The paradox is that the more we care about people and not solely their work, the better the work tends to be. For instance, when writing this article, I made a verbal agreement with Josh Silverstone, the COO of MindTeam Solutions, to have begun around February after I got a hold of my hectic college schedule. It’s now the first day in March, and here I am, typing away.
When I first heard from Josh after the agreed date, the email I received was concerned with my well-being and quality of life, not about the apparent duffer I was vis-a-vis the expectations we set nor any loss of cachet. If the email had been about pressure and expectations, no doubt the article would have been written sooner, but it also, no doubt, would not have quite the intentionality and creativity that I am attempting to put into it today. Furthermore, I am writing these articles remotely, which is indicative of the importance of this style of leadership during the pandemic. A sense of safety and care can fuel an employee and abridge connection during a time when isolation is quite literally law.
It’s important to know that we can’t adequately care and empathize with others until we’ve connected to those areas in our own life. I once heard it put, “It’s like, we can only meet others where we have met ourselves”. If we want to grow our emotional intelligence, it starts with the self. It begins with a growth mindset.
The implementation of emotional intelligence happens through a strict process of self-monitorization and growth. This can jumpstart from a catalyst (trauma, wife/husband, ultimatum, etc.), or it can manifest through daily decisions to monitor, regulate, manage ourselves, and then others. A leader who is focused and can manage themselves emotionally is a leader who is, then and only then, capable of doing the same in others.
Specific advice on growing emotional intelligence through a growth mindset includes 99 percent of the books in the “self-help” section at Barnes and Noble. I’d like to suggest a straightforward trick to help get started– speak from “I”. When you walk into your employee’s office who just botched the big job, or when your kid broke the new TV, start to notice when pronouns replace “I”. We like to do it when we pontificate or get upset (environments where we are vulnerable), and it’s a signal of emotional avoidance. Rather than, “it’s just frustrating that the dishes aren’t done, and you’ve been home all day”, try, “I am frustrated that the dishes aren’t done when I wanted them to”. Speaking from “I” helps to highlight subtle expectations that we place and force us to get in touch, not with the imperfection of the moment but how we feel about it.
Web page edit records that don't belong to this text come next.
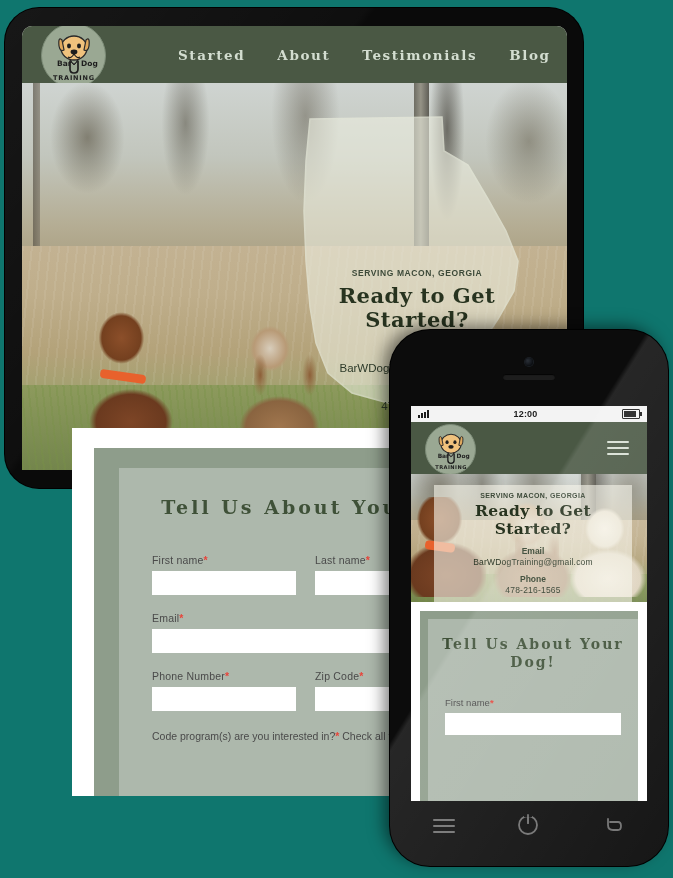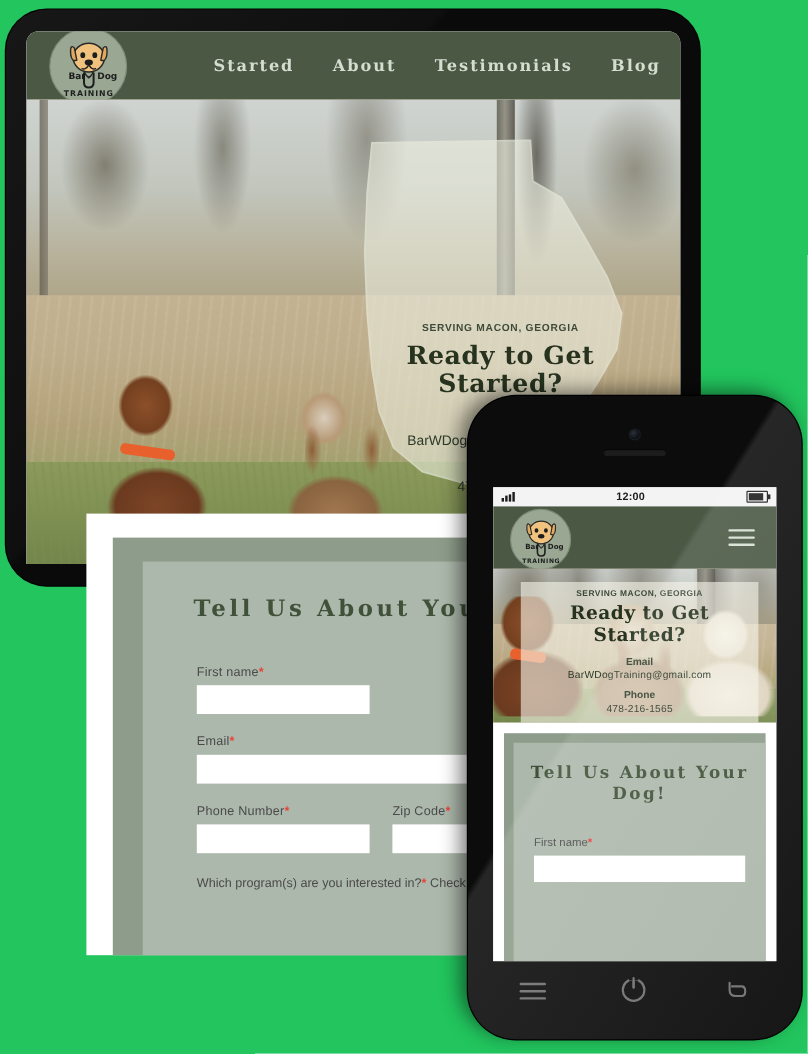"Bar" .stage { background: #22c55e -> #0f766e }
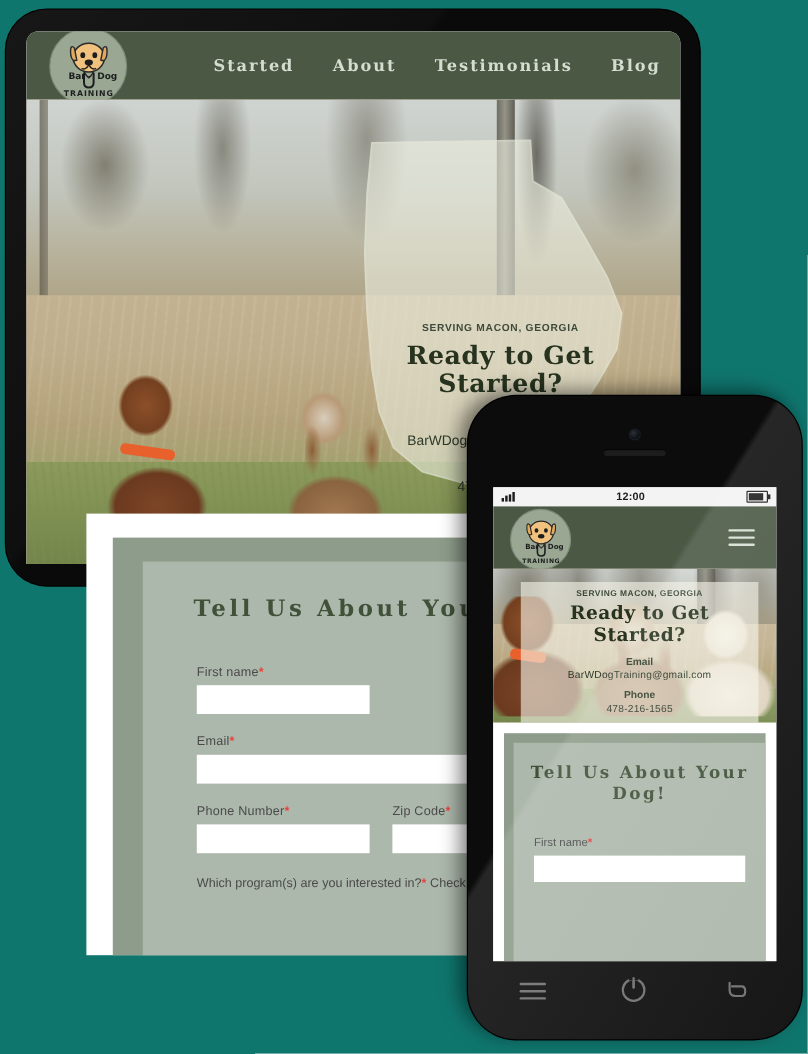"First name*" .form-body { margin-left: 12px -> none }
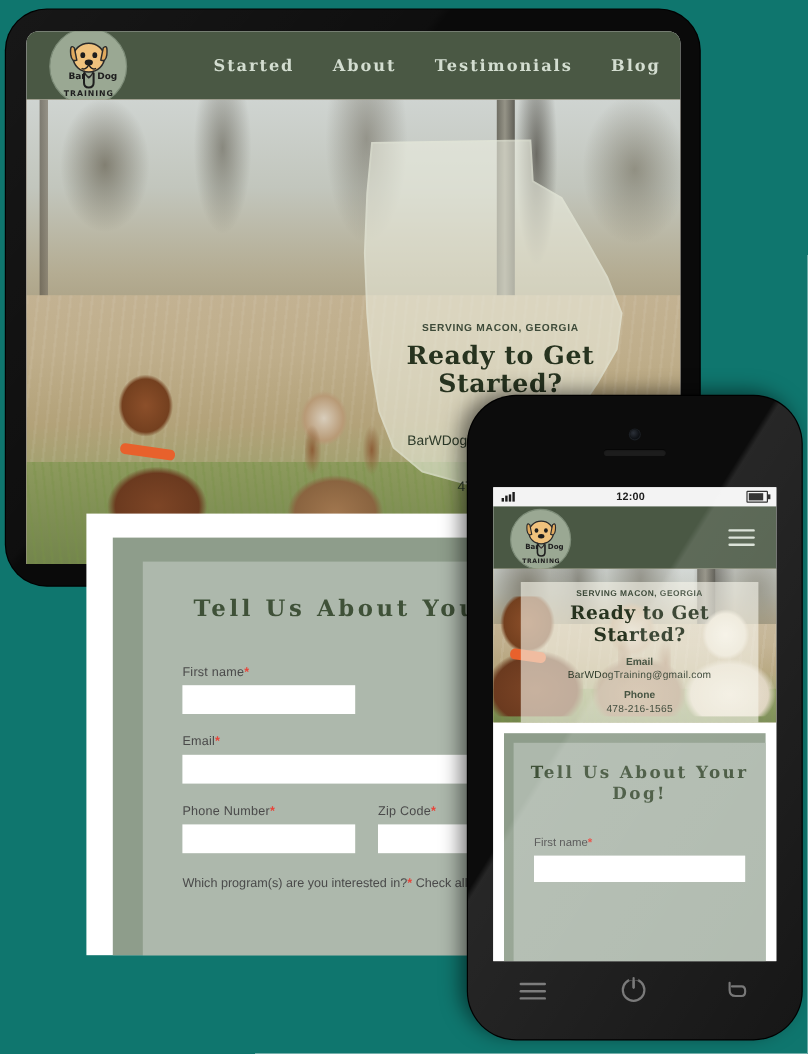"Last name*" div.fgroup { html: none -> <div> <label><span>Last name</span><span>*</span></label> <input> </div> }
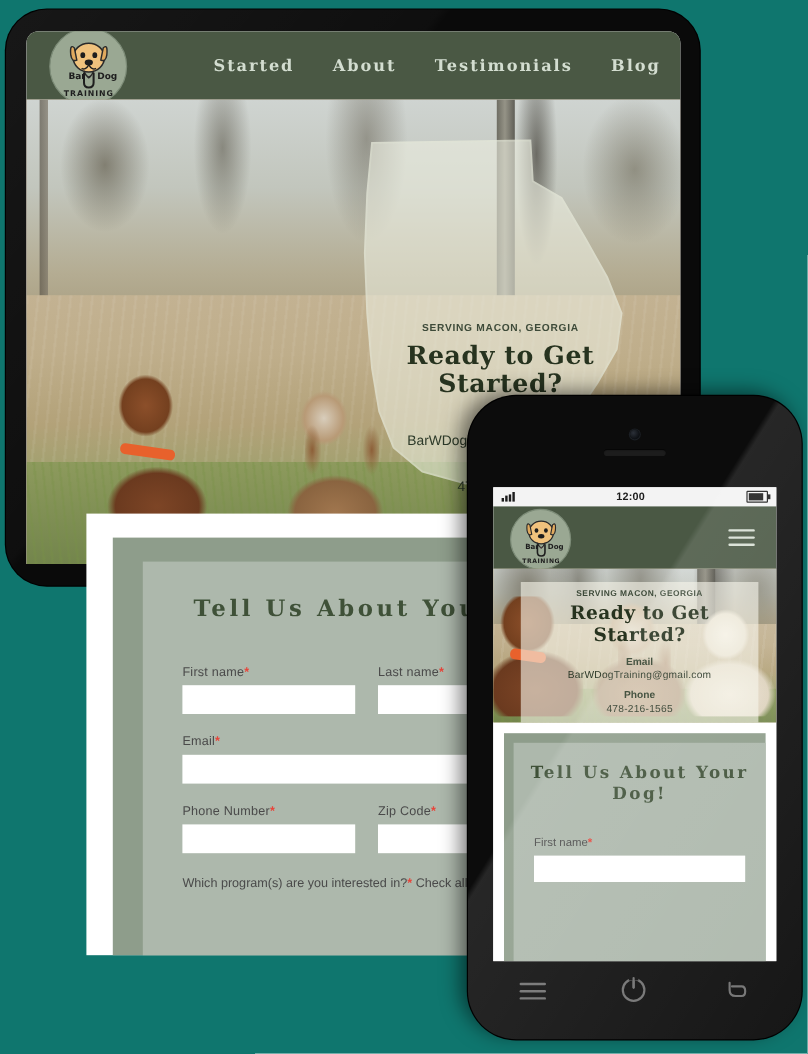"Which program(s) are you interested" span { text: Which -> Code }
When this ability to understand ourselves and empathize grows, we begin to move from sympathy to empathy towards others! In a theoretical knowledge of empathy (some may know this as sympathy), one can know about someone else’s experience but can be imbued in hypocrisy by not being able to relate to another’s experience/reality (what we know as empathy). Empathy is about understanding, even feeling others’ emotions. Sympathy is contextualizing the emotion; how I feel about what you feel.
It takes a few seconds of real thought to notice that making the problem about the one’s voicing the concern will have the same outcome as when done in a smaller environment such as the office. We need to encourage every voice to speak up because it’s a sign that they feel safe enough to voice it. That’s the power of emotional intelligence.
It doesn’t take a day or even a week, but there’s hope if you’re sitting here asking yourself, “what now?”. The next time you find yourself at work, parenting, or in any other situation where the other person pretty much has to do what you say, ask yourself which triangle you’re leading in. Speak from “I” and learn to introspect and lead yourself so that you can empower, before overpowering, others. Your business, your employees, your wallet, and your health will be better for it.